Caveat: I wasn’t there, but I trust my sources.  A group of kids apparently didn’t want to take an exam and went a step beyond playing hooky by dropping some type of heavy-duty tear gas.  It spread throughout the second and third floors of the building, so my Russian friend who works at the school decided with another teacher to lead all the students and staff to the first floor.

Here’s where things get ridiculous.  The director of the school ordered everyone back to work and locked them inside.  The teachers couldn’t open their office window, and the gas soon became unbearable.  Everyone was coughing and crying and generally being miserable, so when a doctor arrived she naturally advised a hasty retreat to the courtyard.  The director again told everyone to go back to work, but this time they remained outside until the gas had sufficiently dispersed.

The worst part is, one teacher experienced some sort of heart seizure as a result of the gas and is still in the hospital.  As for my friend, she has to stick a needle in herself twice a day to ward off lingering effects of the gas.

The hands-off approach to public safety has often surprised me here, but this blatant disregard for people’s — not to mention children’s — health takes it to a new level.  That is, unless you consider the fire at a Moscow business institute last year, when another group of students found their escape barred by a locked door.

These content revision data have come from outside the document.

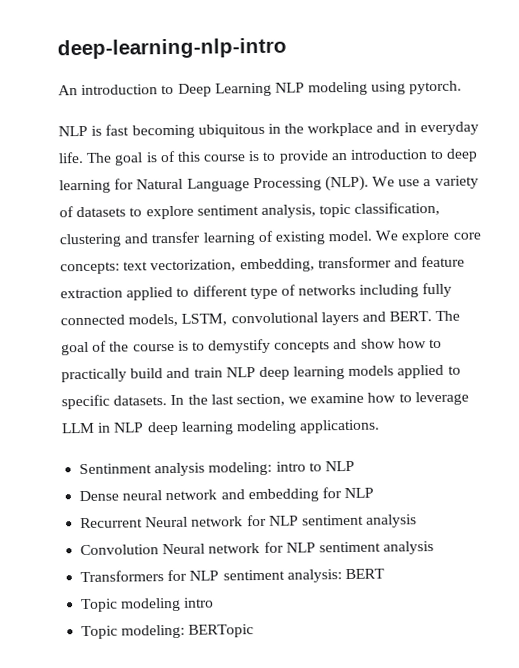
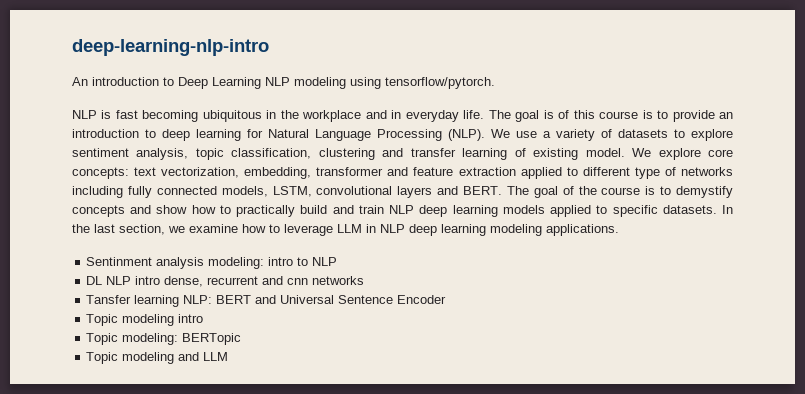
- An introduction to Deep Learning NLP modeling using pytorch.
+ An introduction to Deep Learning NLP modeling using tensorflow/pytorch.
- Dense neural network and embedding for NLP
- Recurrent Neural network for NLP sentiment analysis
- Convolution Neural network for NLP sentiment analysis
- Transformers for NLP sentiment analysis: BERT
+ DL NLP intro dense, recurrent and cnn networks
+ Tansfer learning NLP: BERT and Universal Sentence Encoder
+ Topic modeling and LLM

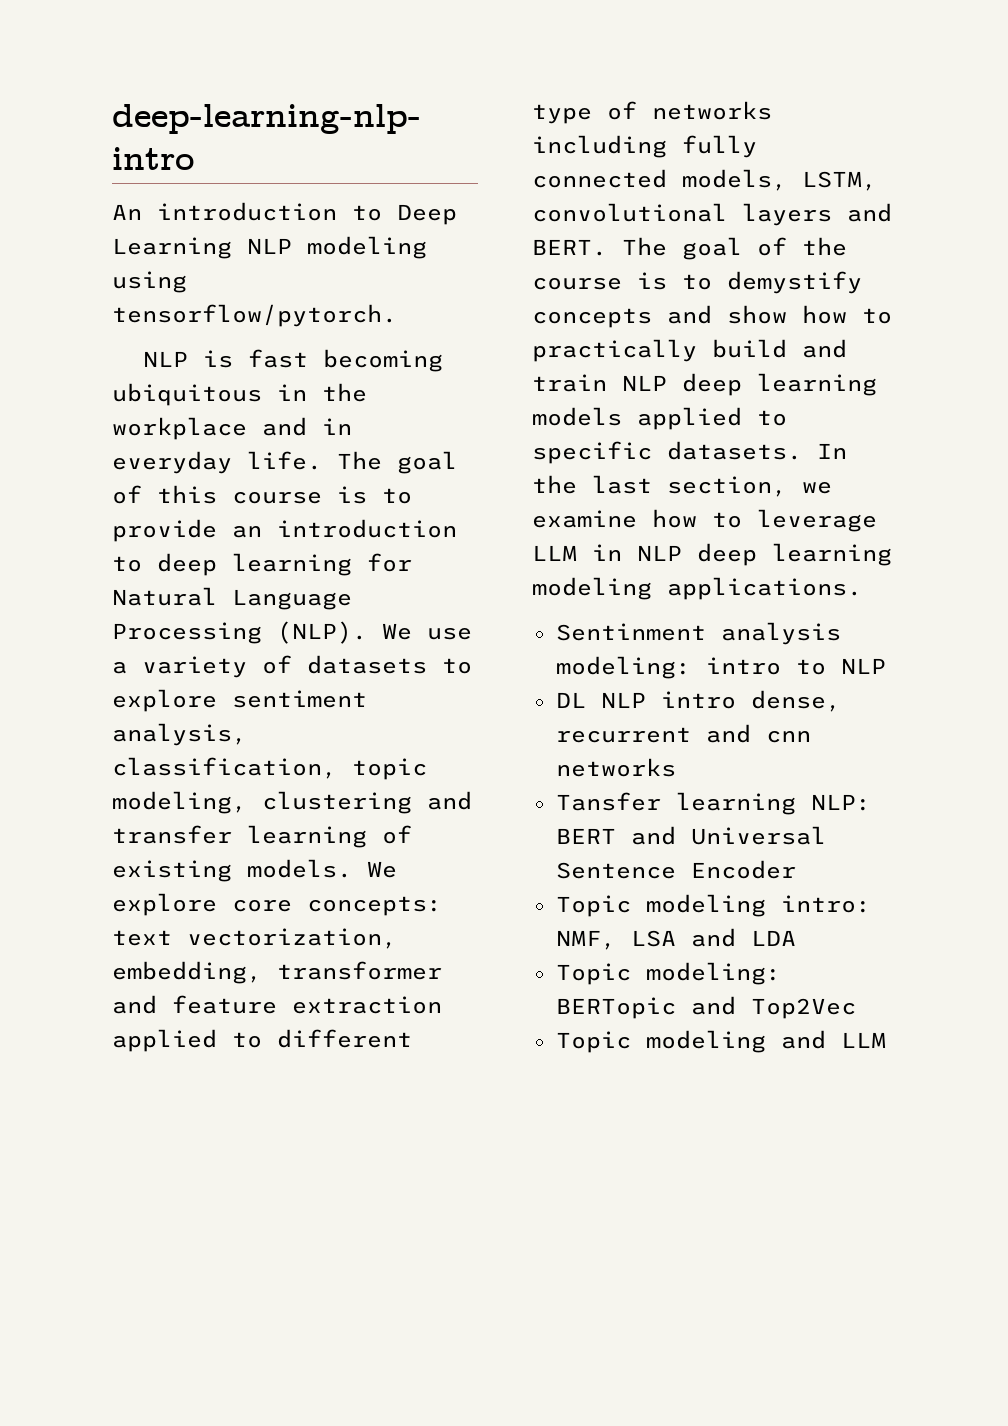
- The goal is of this course is to provide an introduction to deep learning for Natural Language Processing (NLP).
+ The goal of this course is to provide an introduction to deep learning for Natural Language Processing (NLP).
- We use a variety of datasets to explore sentiment analysis, topic classification, clustering and transfer learning of existing model.
+ We use a variety of datasets to explore sentiment analysis, classification, topic modeling, clustering and transfer learning of existing models.
- Topic modeling intro
+ Topic modeling intro: NMF, LSA and LDA
- Topic modeling: BERTopic
+ Topic modeling: BERTopic and Top2Vec

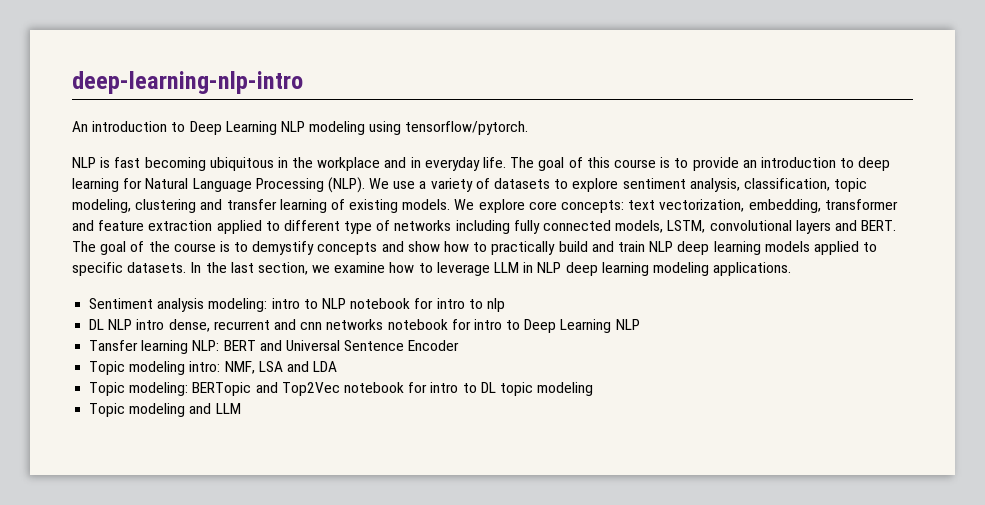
- Sentinment analysis modeling: intro to NLP
+ Sentiment analysis modeling: intro to NLP notebook for intro to nlp
- DL NLP intro dense, recurrent and cnn networks
+ DL NLP intro dense, recurrent and cnn networks notebook for intro to Deep Learning NLP
- Topic modeling: BERTopic and Top2Vec
+ Topic modeling: BERTopic and Top2Vec notebook for intro to DL topic modeling

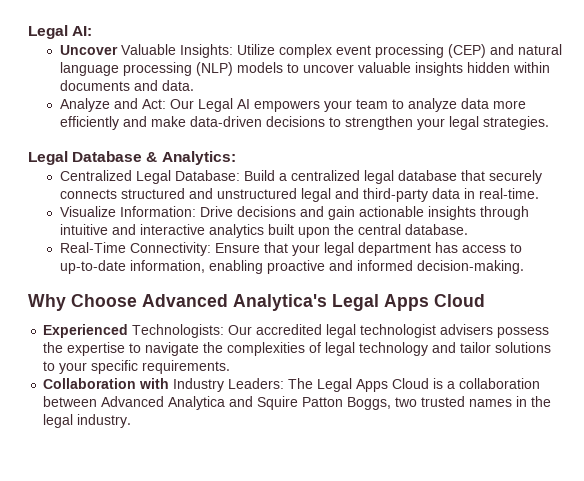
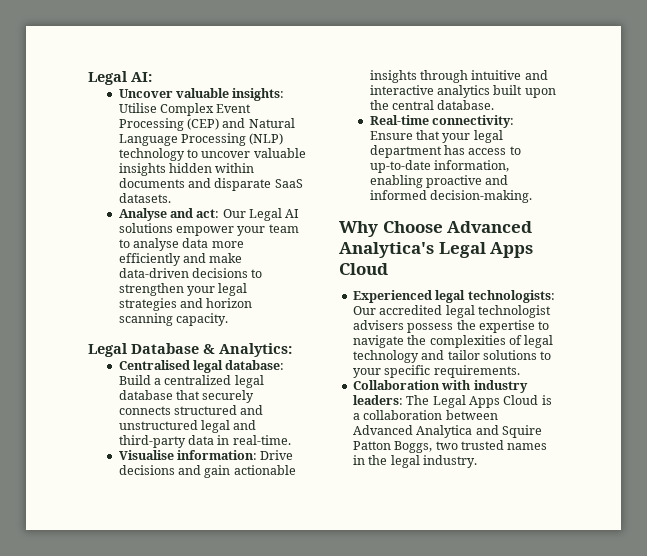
- Uncover Valuable Insights: Utilize complex event processing (CEP) and natural language processing (NLP) models to uncover valuable insights hidden within documents and data.
- Analyze and Act: Our Legal AI empowers your team to analyze data more efficiently and make data-driven decisions to strengthen your legal strategies.
+ Uncover valuable insights: Utilise Complex Event Processing (CEP) and Natural Language Processing (NLP) technology to uncover valuable insights hidden within documents and disparate SaaS datasets.
+ Analyse and act: Our Legal AI solutions empower your team to analyse data more efficiently and make data-driven decisions to strengthen your legal strategies and horizon scanning capacity.
- Centralized Legal Database: Build a centralized legal database that securely connects structured and unstructured legal and third-party data in real-time.
+ Centralised legal database: Build a centralized legal database that securely connects structured and unstructured legal and third-party data in real-time.
- Visualize Information: Drive decisions and gain actionable insights through intuitive and interactive analytics built upon the central database.
+ Visualise information: Drive decisions and gain actionable insights through intuitive and interactive analytics built upon the central database.
- Real-Time Connectivity: Ensure that your legal department has access to up-to-date information, enabling proactive and informed decision-making.
+ Real-time connectivity: Ensure that your legal department has access to up-to-date information, enabling proactive and informed decision-making.
- Experienced Technologists: Our accredited legal technologist advisers possess the expertise to navigate the complexities of legal technology and tailor solutions to your specific requirements.
+ Experienced legal technologists: Our accredited legal technologist advisers possess the expertise to navigate the complexities of legal technology and tailor solutions to your specific requirements.
- Collaboration with Industry Leaders: The Legal Apps Cloud is a collaboration between Advanced Analytica and Squire Patton Boggs, two trusted names in the legal industry.
+ Collaboration with industry leaders: The Legal Apps Cloud is a collaboration between Advanced Analytica and Squire Patton Boggs, two trusted names in the legal industry.

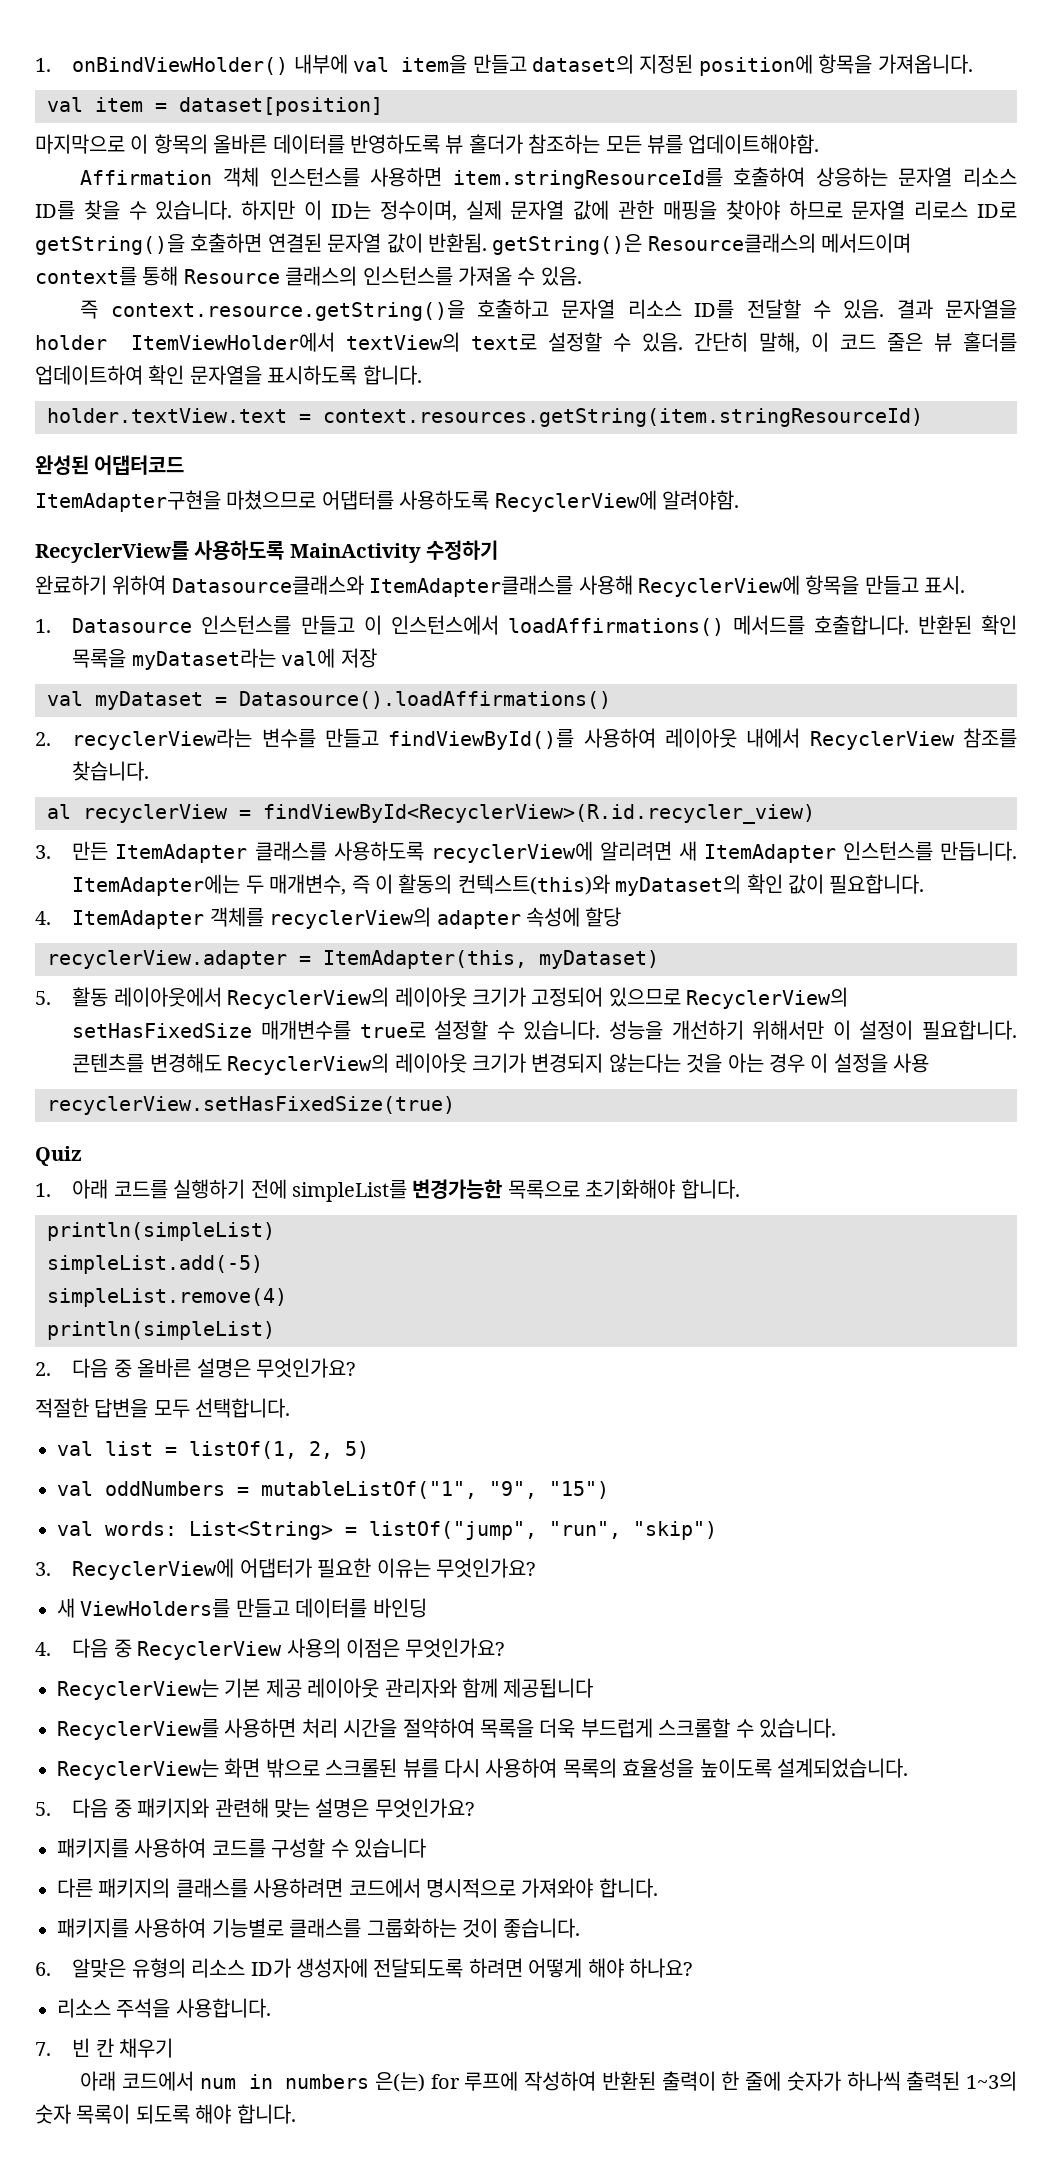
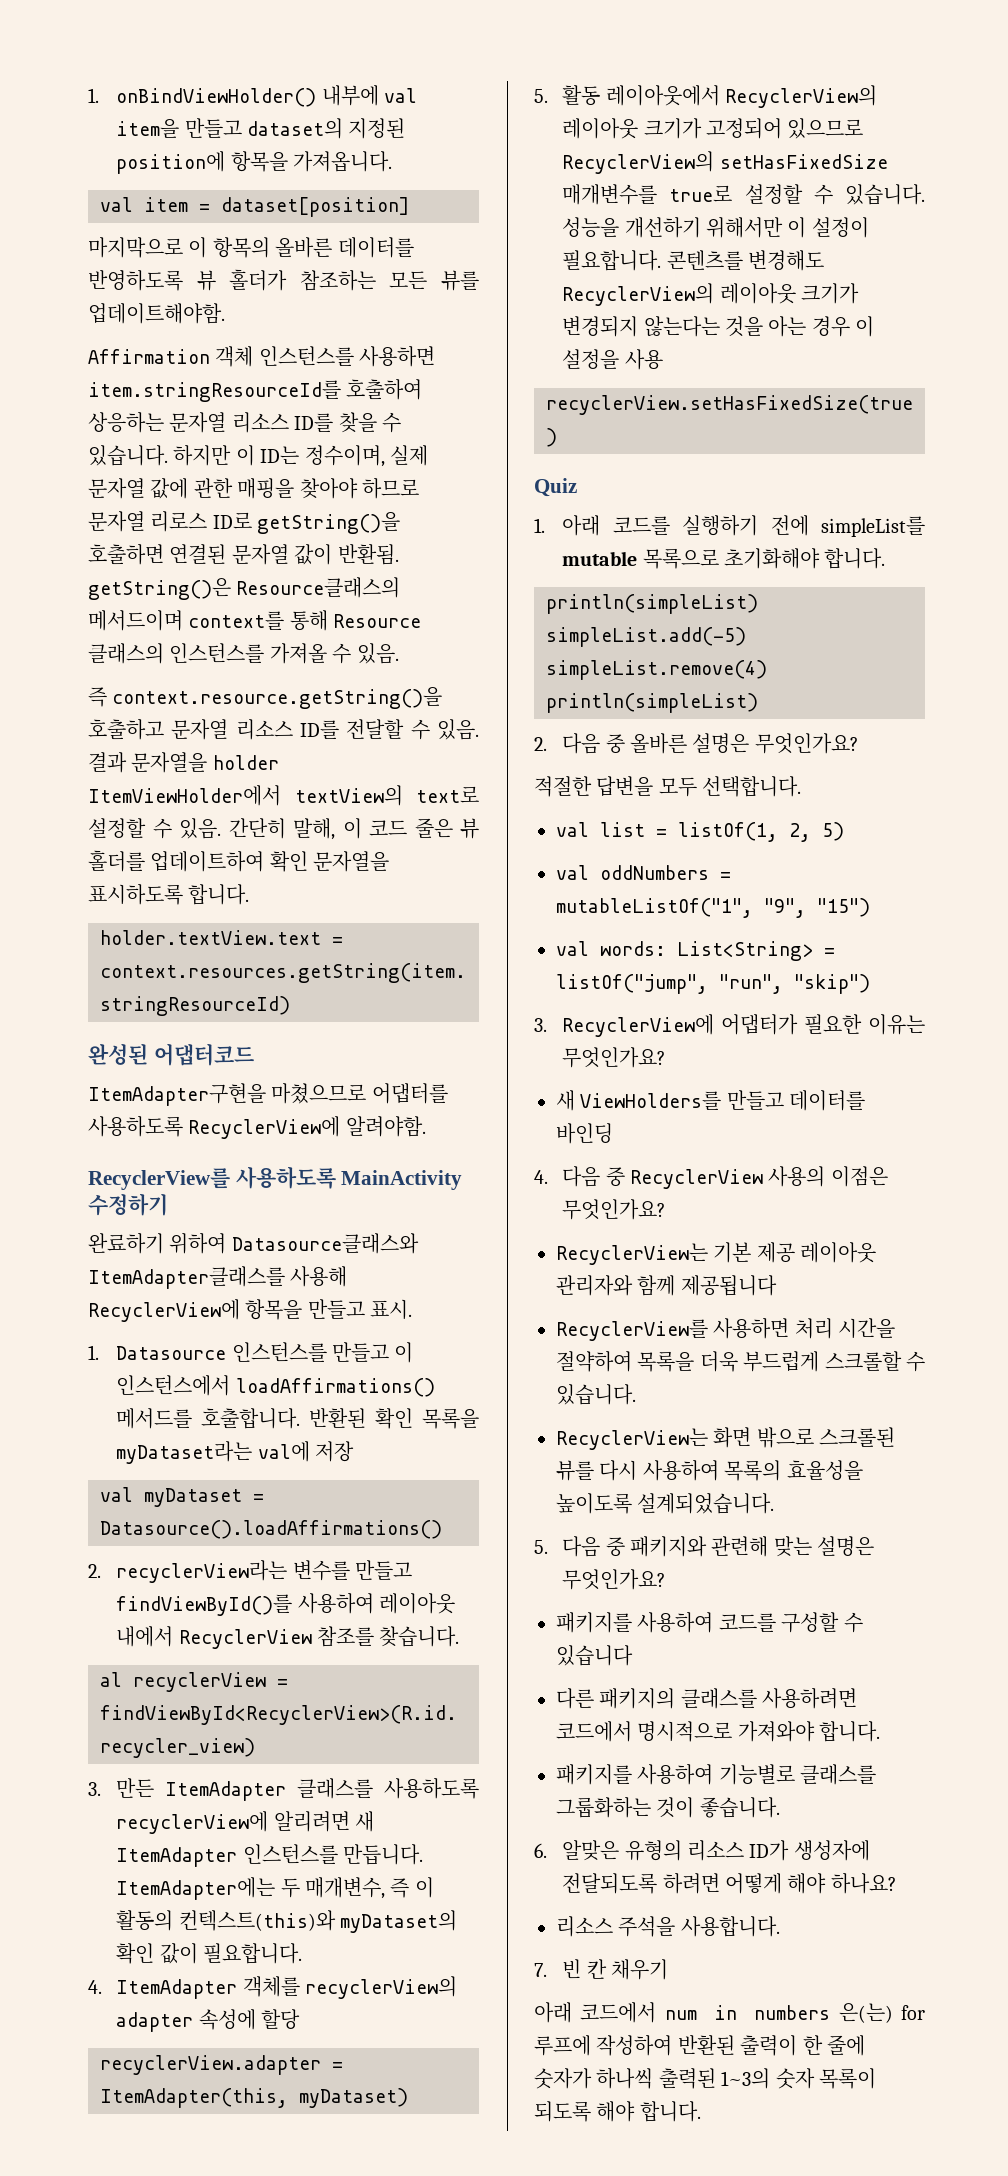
- 1. 아래 코드를 실행하기 전에 simpleList를 변경가능한 목록으로 초기화해야 합니다.
+ 1. 아래 코드를 실행하기 전에 simpleList를 mutable 목록으로 초기화해야 합니다.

At least this time, nobody died. This is a small consolation, however, since safety is obviously still an unresolved issue here in Russia. Unheeded safety codes are undoubtedly a main factor, but there also seems to be a cultural attitude that to prepare for the worst is at best unnecessary and at worst akin to admitting defeat.

Luckily, I spend most of my day on the second floor of my university. And I’m going straight out the window at the first whiff of trouble.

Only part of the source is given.